Work instructions> Each record that follows is to be reproduced character for character, pictures excepted.

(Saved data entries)
*** Block opens ***

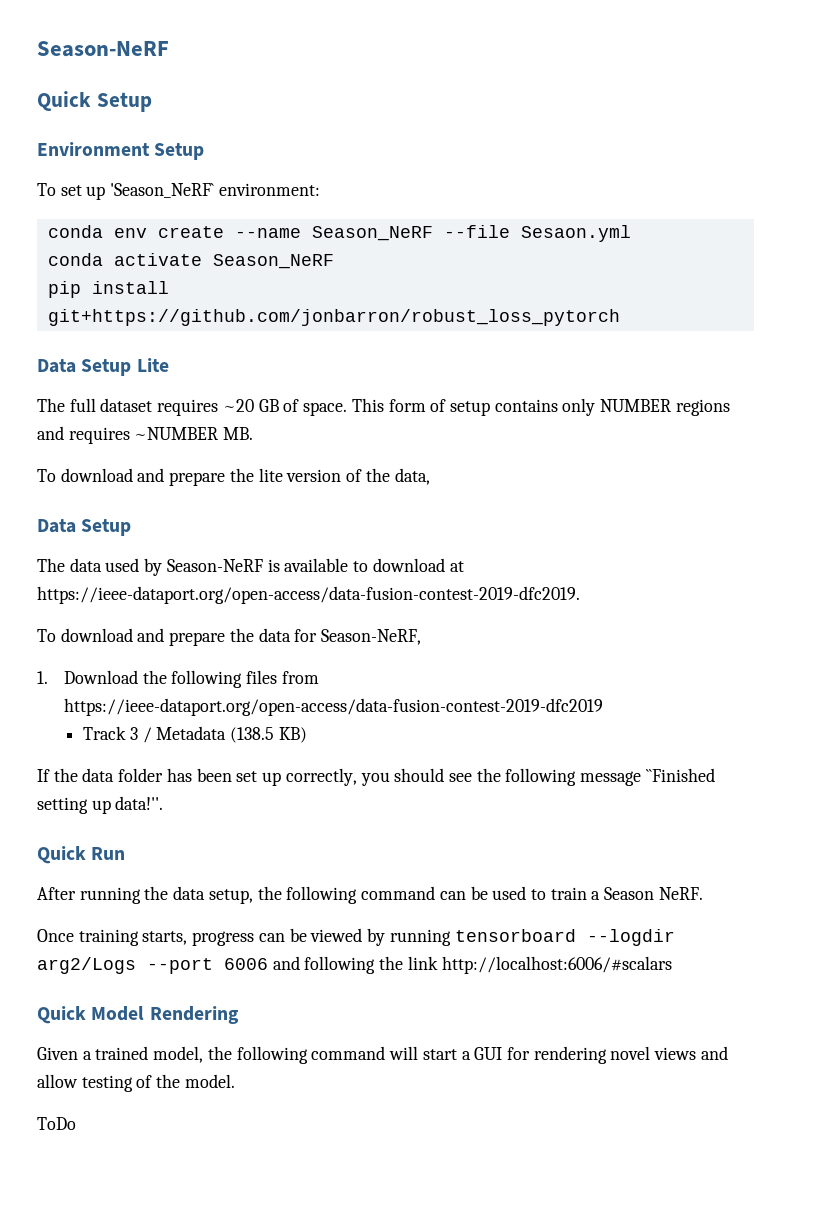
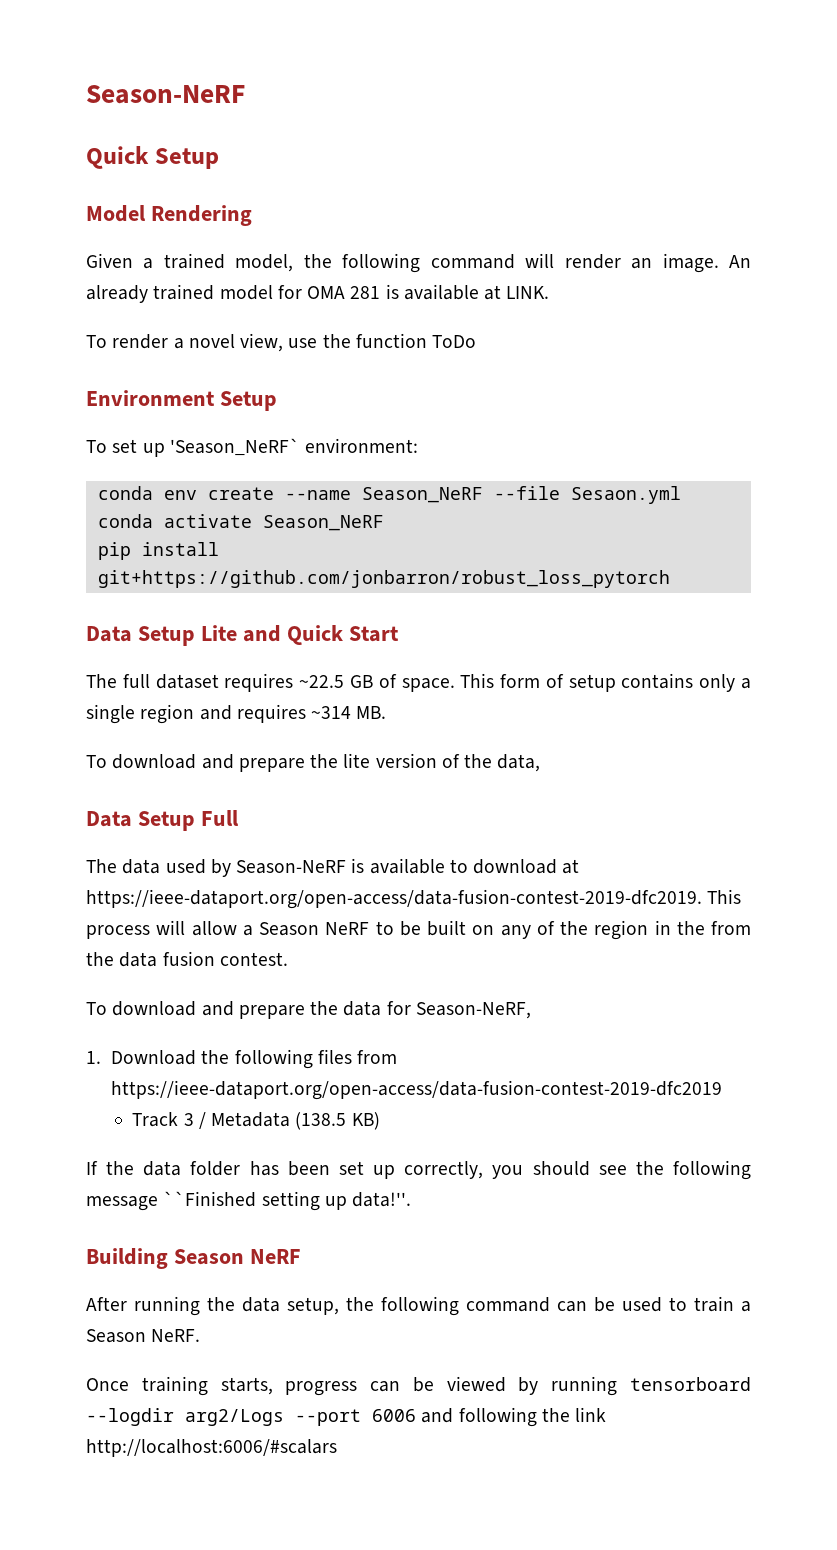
+ Model Rendering
+ Given a trained model, the following command will render an image. An already trained model for OMA 281 is available at LINK.
+ To render a novel view, use the function ToDo
- Data Setup Lite
+ Data Setup Lite and Quick Start
- The full dataset requires ~20 GB of space.
+ The full dataset requires ~22.5 GB of space.
- This form of setup contains only NUMBER regions and requires ~NUMBER MB.
+ This form of setup contains only a single region and requires ~314 MB.
  To download and prepare the lite version of the data,
- Data Setup
+ Data Setup Full
- The data used by Season-NeRF is available to download at https://ieee-dataport.org/open-access/data-fusion-contest-2019-dfc2019.
+ The data used by Season-NeRF is available to download at https://ieee-dataport.org/open-access/data-fusion-contest-2019-dfc2019. This process will allow a Season NeRF to be built on any of the region in the from the data fusion contest.
- Quick Run
+ Building Season NeRF
- Quick Model Rendering
- Given a trained model, the following command will start a GUI for rendering novel views and allow testing of the model.
- ToDo

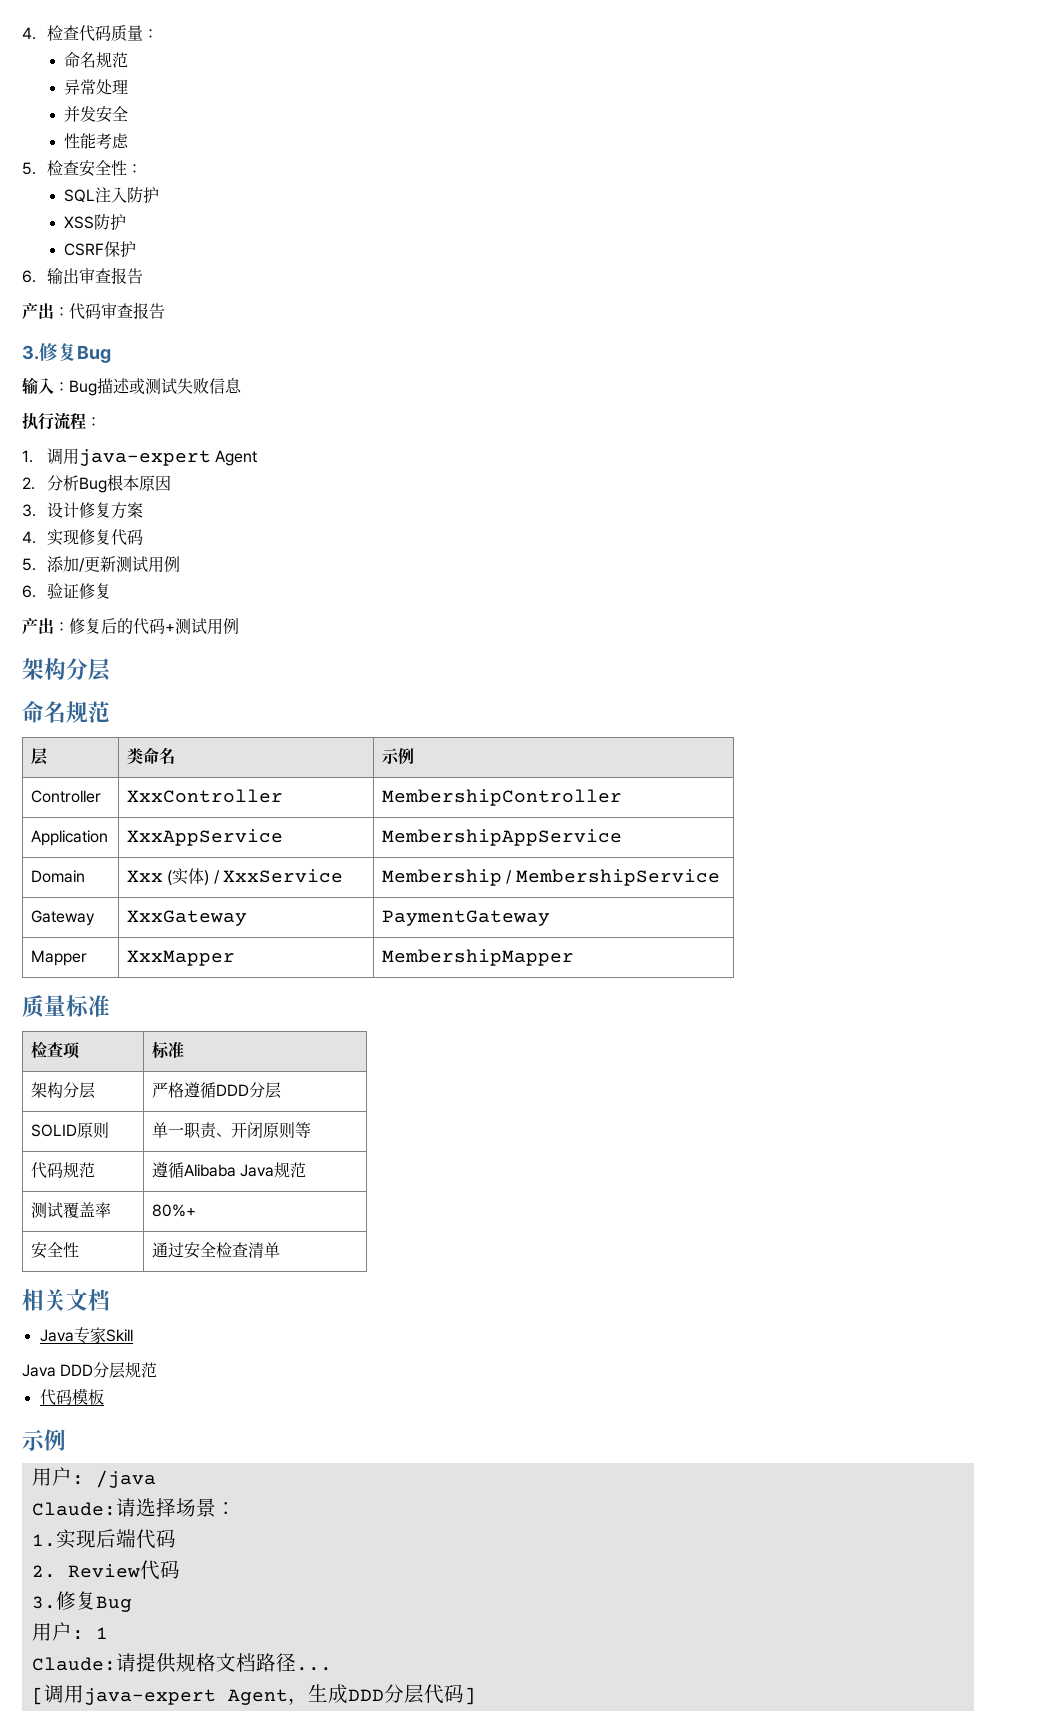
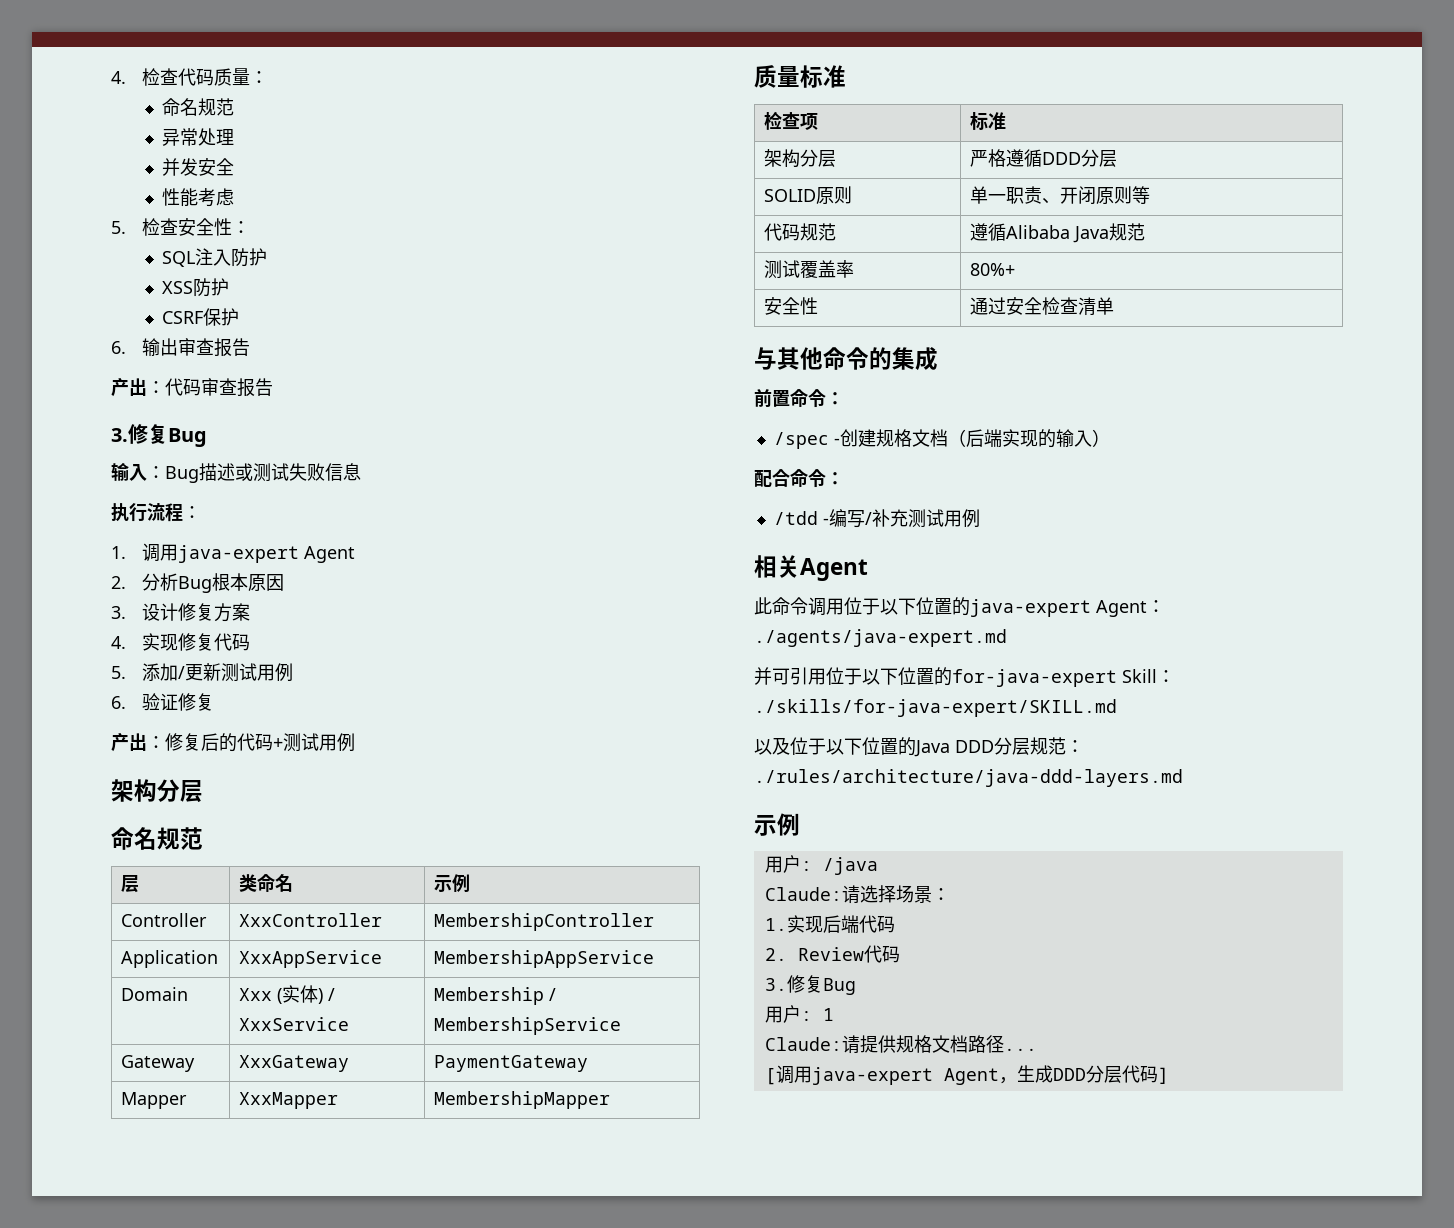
- 相关文档
- Java专家Skill
- Java DDD分层规范
- 代码模板
+ 与其他命令的集成
+ 前置命令：
+ /spec -创建规格文档（后端实现的输入）
+ 配合命令：
+ /tdd -编写/补充测试用例
+ 相关Agent
+ 此命令调用位于以下位置的java-expert Agent：./agents/java-expert.md
+ 并可引用位于以下位置的for-java-expert Skill：./skills/for-java-expert/SKILL.md
+ 以及位于以下位置的Java DDD分层规范：./rules/architecture/java-ddd-layers.md

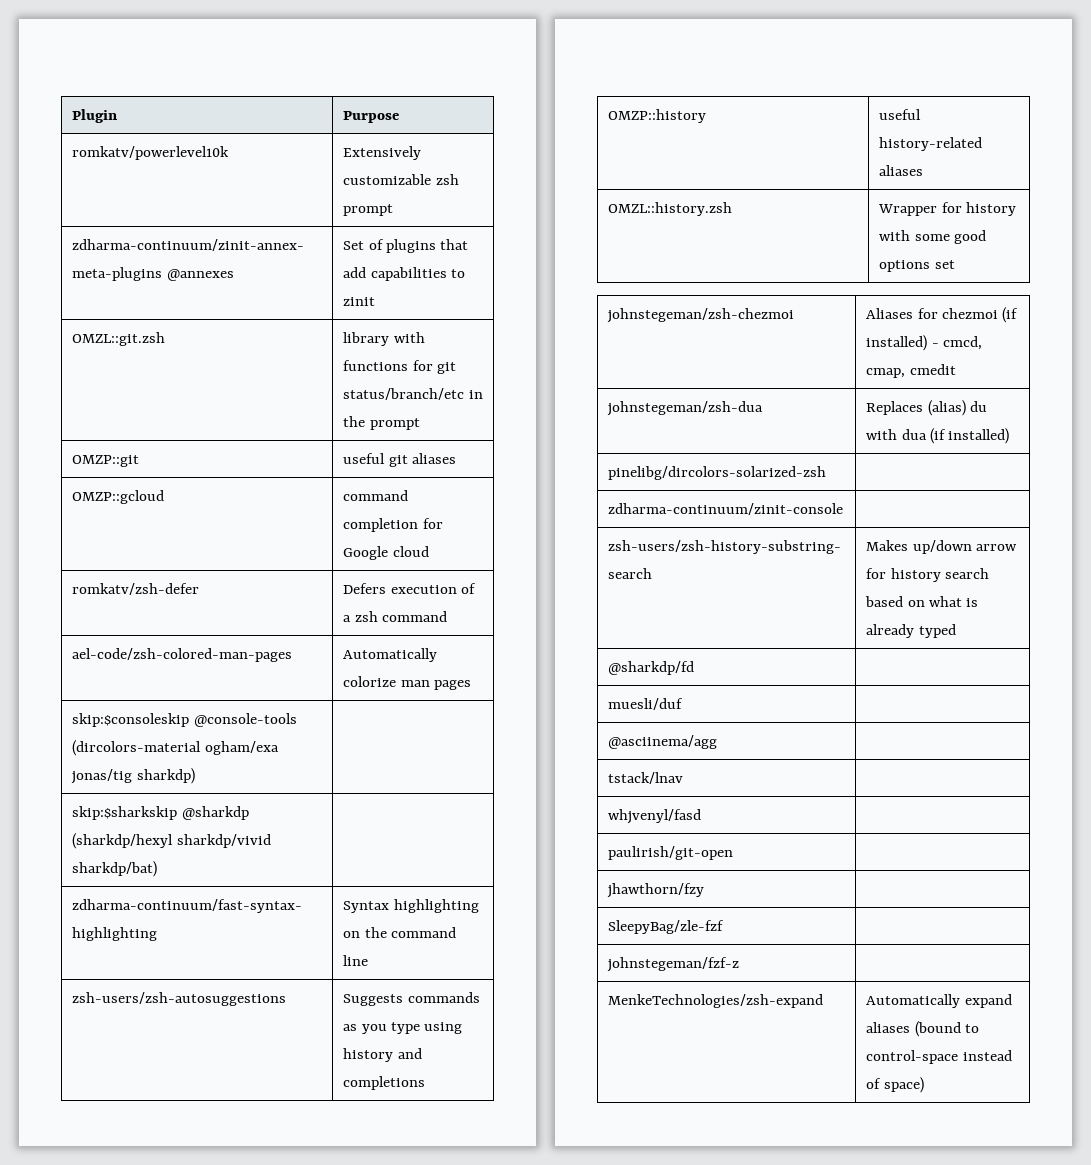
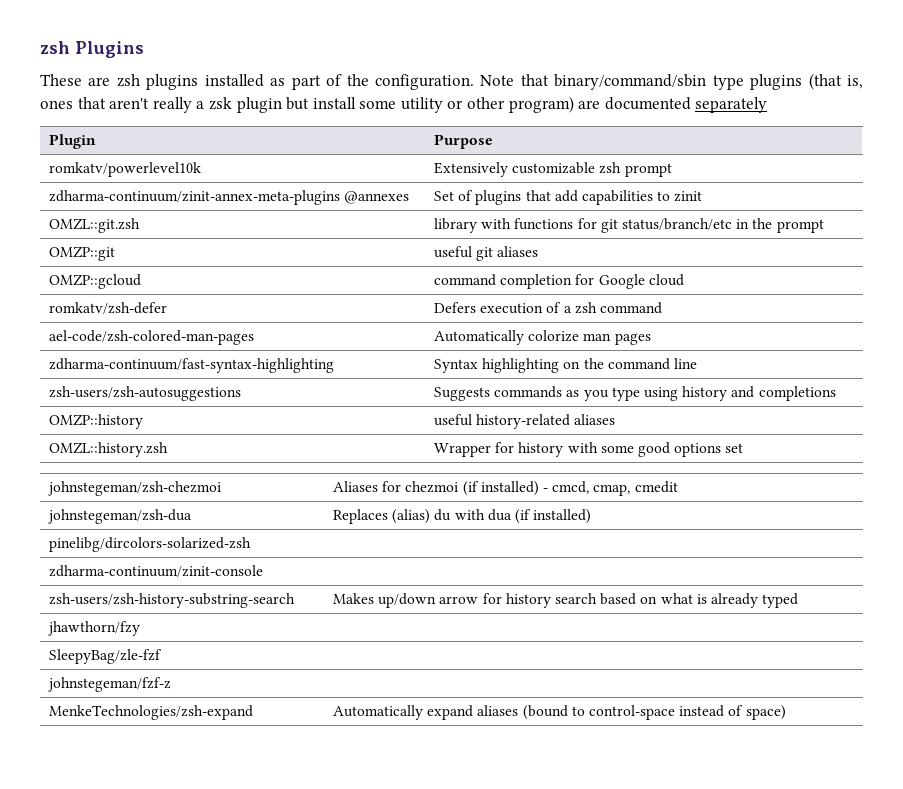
+ zsh Plugins
+ These are zsh plugins installed as part of the configuration. Note that binary/command/sbin type plugins (that is, ones that aren't really a zsk plugin but install some utility or other program) are documented separately
- skip:$consoleskip @console-tools (dircolors-material ogham/exa jonas/tig sharkdp) |
- skip:$sharkskip @sharkdp (sharkdp/hexyl sharkdp/vivid sharkdp/bat) |
- @sharkdp/fd |
- muesli/duf |
- @asciinema/agg |
- tstack/lnav |
- whjvenyl/fasd |
- paulirish/git-open |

*** Block closes ***

Task solution>
+ Model Rendering
+ Given a trained model, the following command will render an image. An already trained model for OMA 281 is available at LINK.
+ To render a novel view, use the function ToDo
- Data Setup Lite
+ Data Setup Lite and Quick Start
- The full dataset requires ~20 GB of space.
+ The full dataset requires ~22.5 GB of space.
- This form of setup contains only NUMBER regions and requires ~NUMBER MB.
+ This form of setup contains only a single region and requires ~314 MB.
  To download and prepare the lite version of the data,
- Data Setup
+ Data Setup Full
- The data used by Season-NeRF is available to download at https://ieee-dataport.org/open-access/data-fusion-contest-2019-dfc2019.
+ The data used by Season-NeRF is available to download at https://ieee-dataport.org/open-access/data-fusion-contest-2019-dfc2019. This process will allow a Season NeRF to be built on any of the region in the from the data fusion contest.
- Quick Run
+ Building Season NeRF
- Quick Model Rendering
- Given a trained model, the following command will start a GUI for rendering novel views and allow testing of the model.
- ToDo

- 相关文档
- Java专家Skill
- Java DDD分层规范
- 代码模板
+ 与其他命令的集成
+ 前置命令：
+ /spec -创建规格文档（后端实现的输入）
+ 配合命令：
+ /tdd -编写/补充测试用例
+ 相关Agent
+ 此命令调用位于以下位置的java-expert Agent：./agents/java-expert.md
+ 并可引用位于以下位置的for-java-expert Skill：./skills/for-java-expert/SKILL.md
+ 以及位于以下位置的Java DDD分层规范：./rules/architecture/java-ddd-layers.md

+ zsh Plugins
+ These are zsh plugins installed as part of the configuration. Note that binary/command/sbin type plugins (that is, ones that aren't really a zsk plugin but install some utility or other program) are documented separately
- skip:$consoleskip @console-tools (dircolors-material ogham/exa jonas/tig sharkdp) |
- skip:$sharkskip @sharkdp (sharkdp/hexyl sharkdp/vivid sharkdp/bat) |
- @sharkdp/fd |
- muesli/duf |
- @asciinema/agg |
- tstack/lnav |
- whjvenyl/fasd |
- paulirish/git-open |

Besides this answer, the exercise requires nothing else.